*What you should do*
Each line of data below is to be returned exactly, leaving out any picture.

++++ Given records

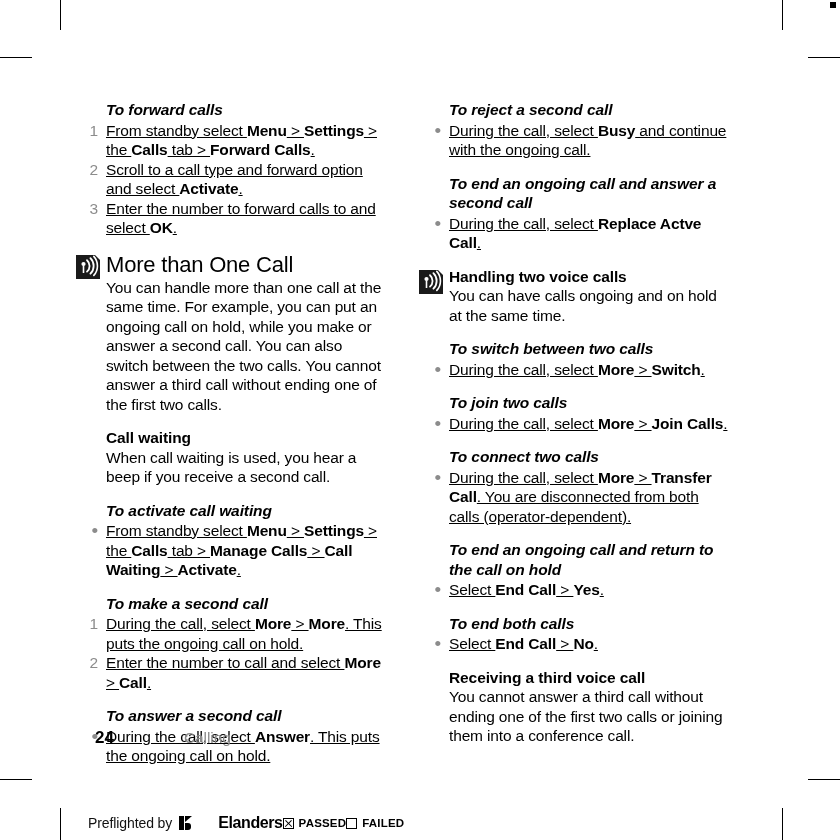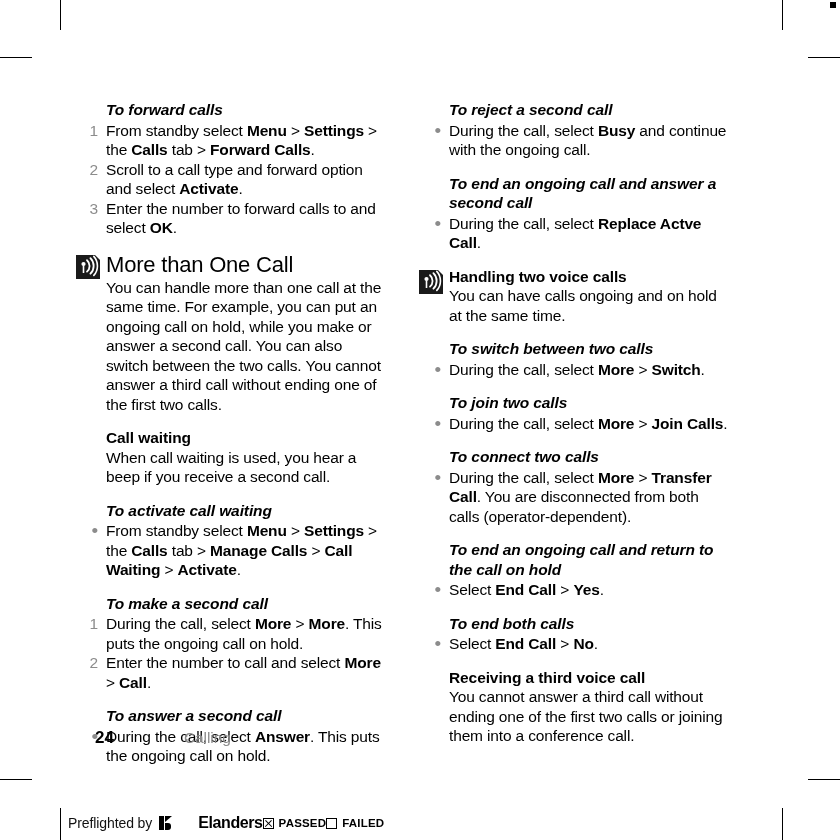"From standby select" .gt { text-decoration: none -> underline }
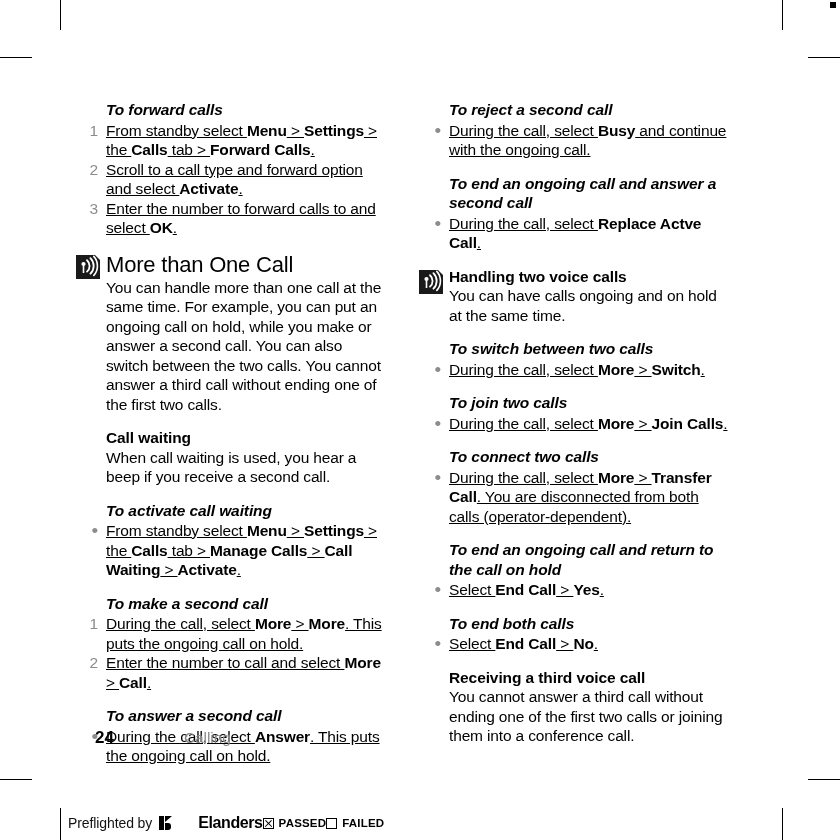"Preflighted by" .preflight { left: 68px -> 88px }
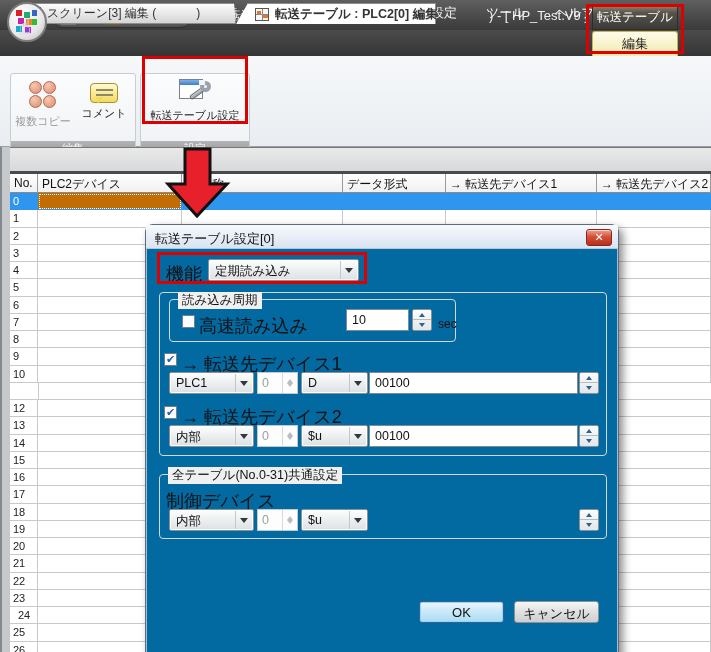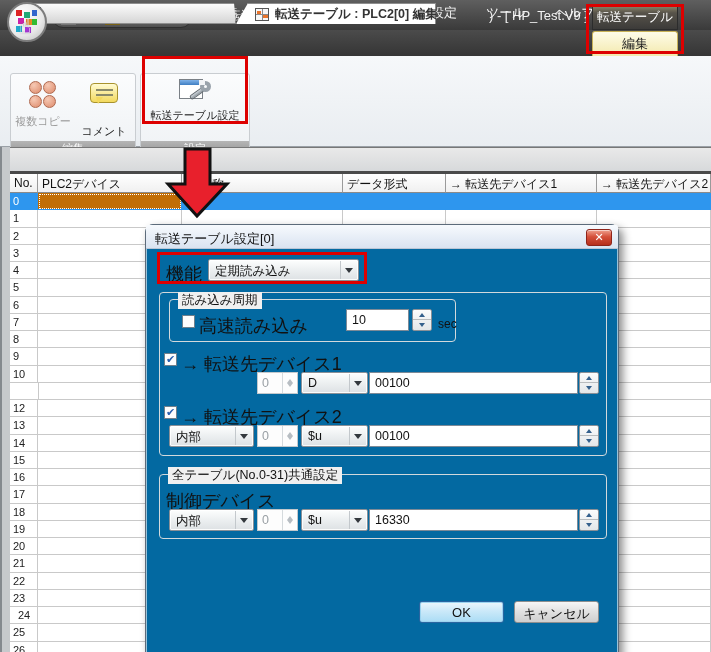"スクリーン[3] 編集 ( )" span { html: none -> <span>スクリーン[3] 編集 ( )</span> }
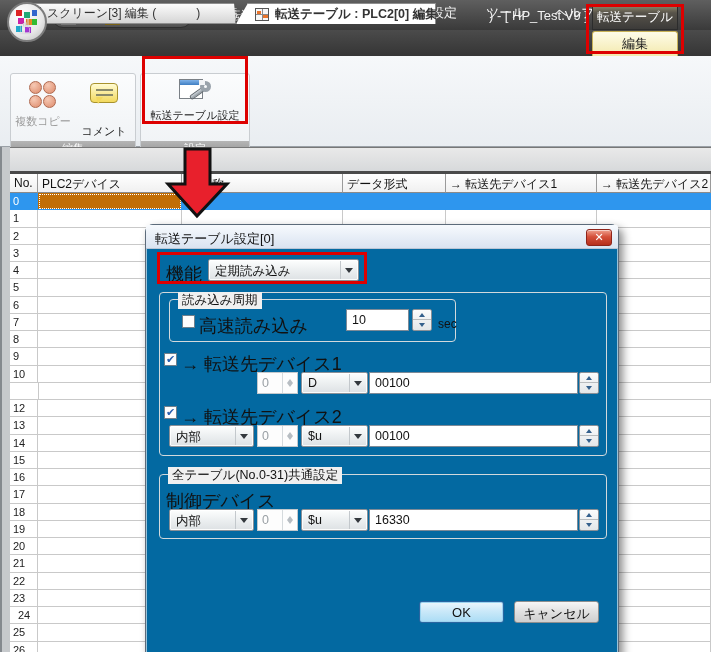"コメント" div.rbtn { justify-content: space-between -> none }
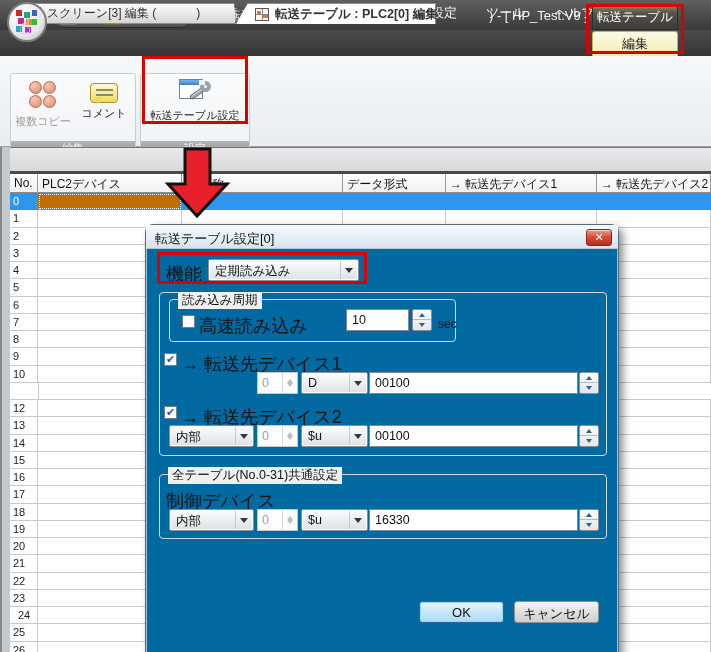"PLC1" div.dd { html: none -> <div> <span>PLC1</span> <span></span> </div> }
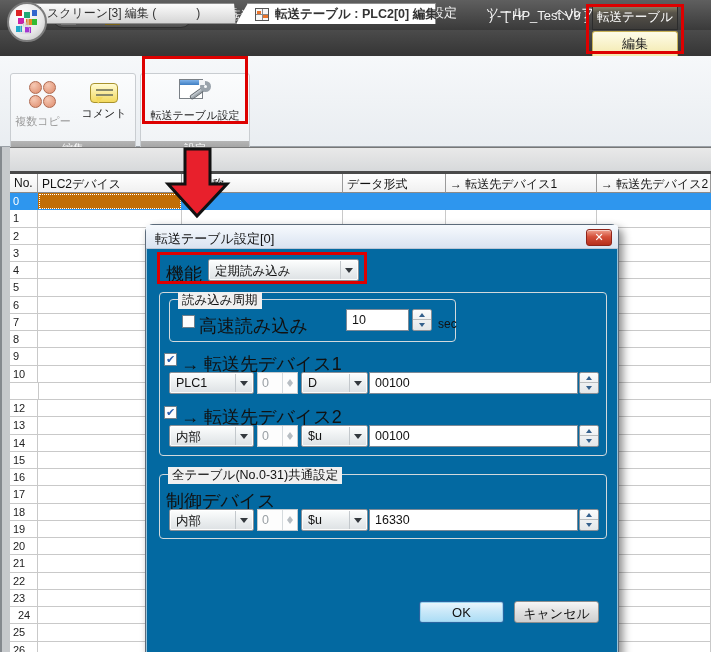"16330" div.tf { html: <div>16330</div> -> none }
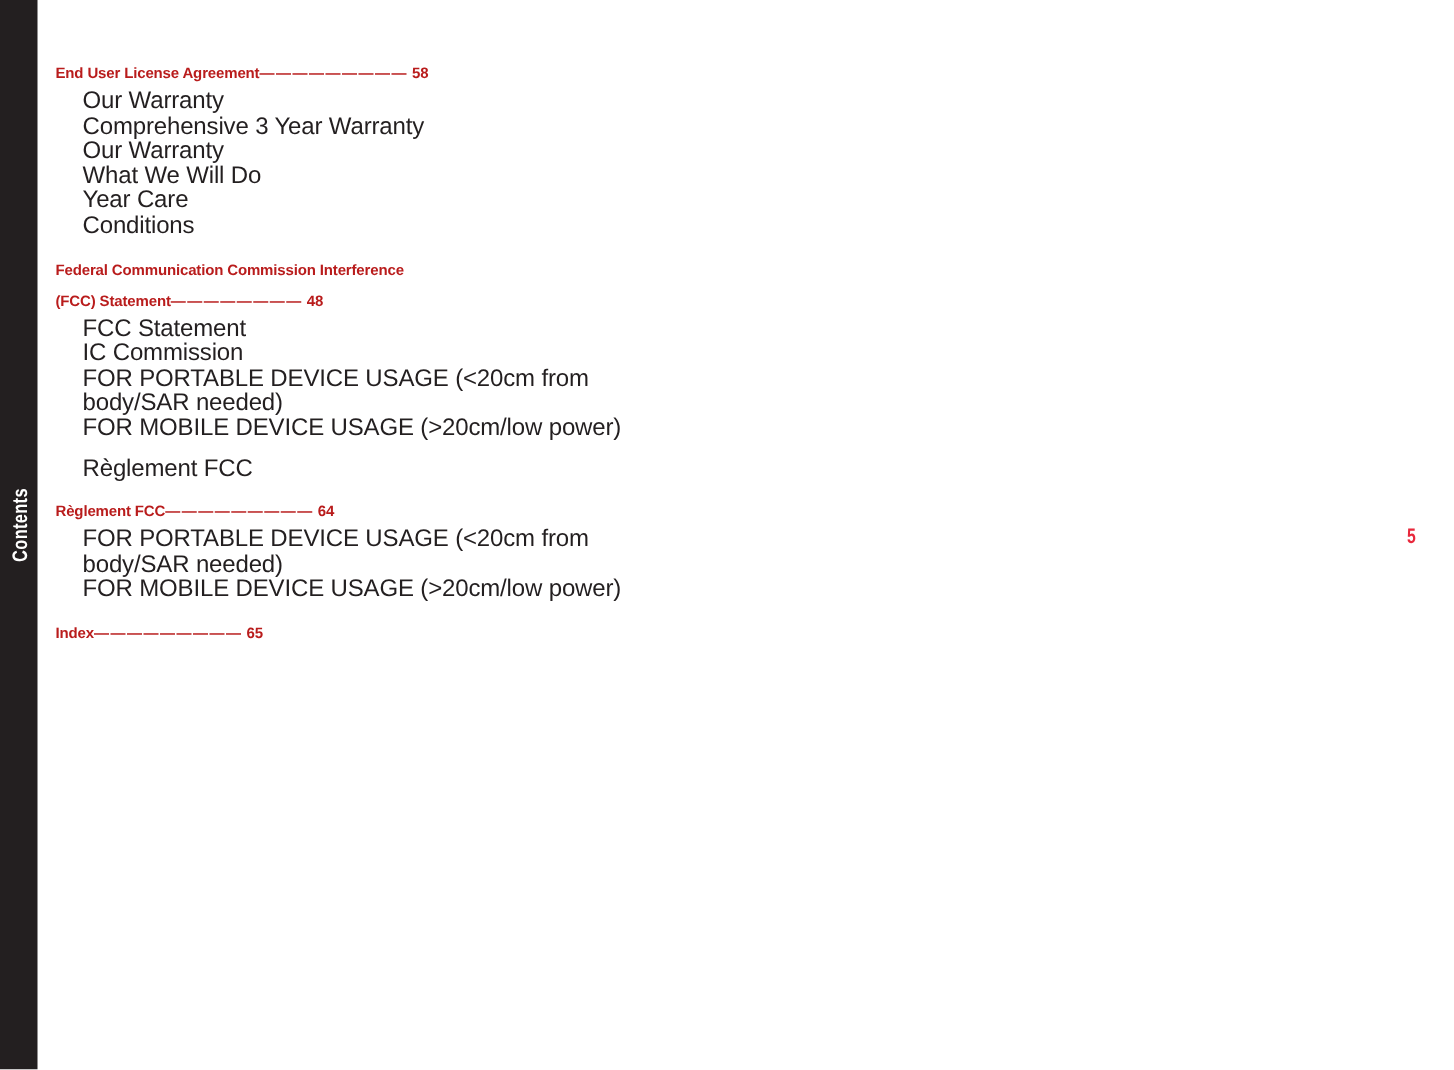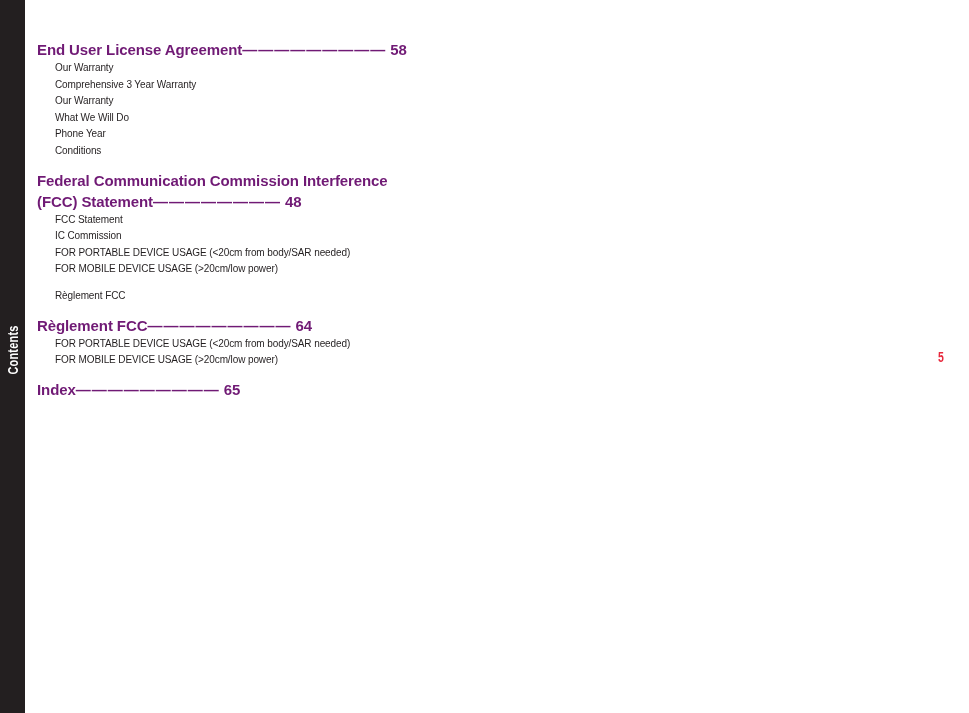"End User License Agreement————————— 58" .toc-heading { color: #701a75 -> #b91c1c; font-size: 15px -> 10px }
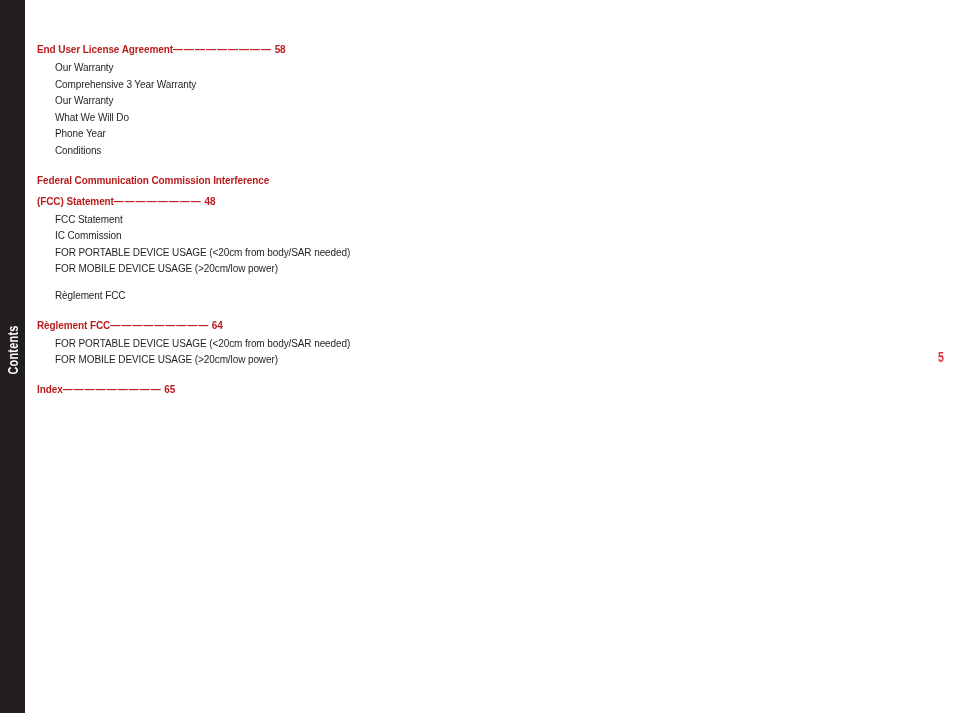"Our Warranty" .toc-subitem { font-size: 10px -> 16px }
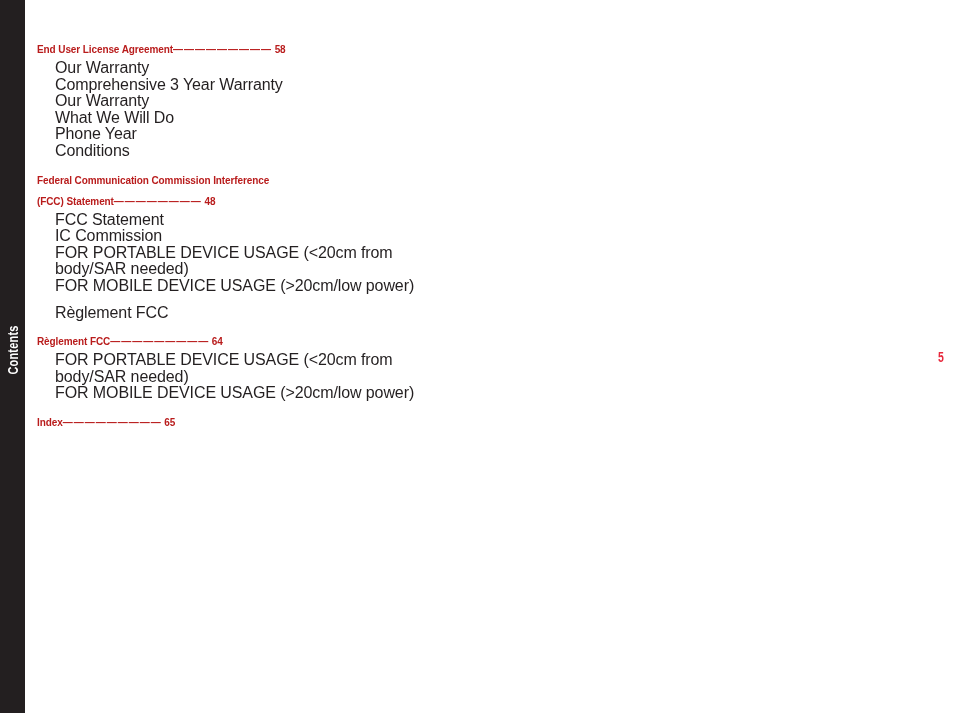"Phone Year" li.toc-subitem { text: Phone Year -> Year Care }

++++++++

*Exercise response*
"From standby select" .gt { text-decoration: none -> underline }
"Preflighted by" .preflight { left: 68px -> 88px }
"スクリーン[3] 編集 ( )" span { html: none -> <span>スクリーン[3] 編集 ( )</span> }
"コメント" div.rbtn { justify-content: space-between -> none }
"PLC1" div.dd { html: none -> <div> <span>PLC1</span> <span></span> </div> }
"16330" div.tf { html: <div>16330</div> -> none }
"End User License Agreement————————— 58" .toc-heading { color: #701a75 -> #b91c1c; font-size: 15px -> 10px }
"Our Warranty" .toc-subitem { font-size: 10px -> 16px }
"Phone Year" li.toc-subitem { text: Phone Year -> Year Care }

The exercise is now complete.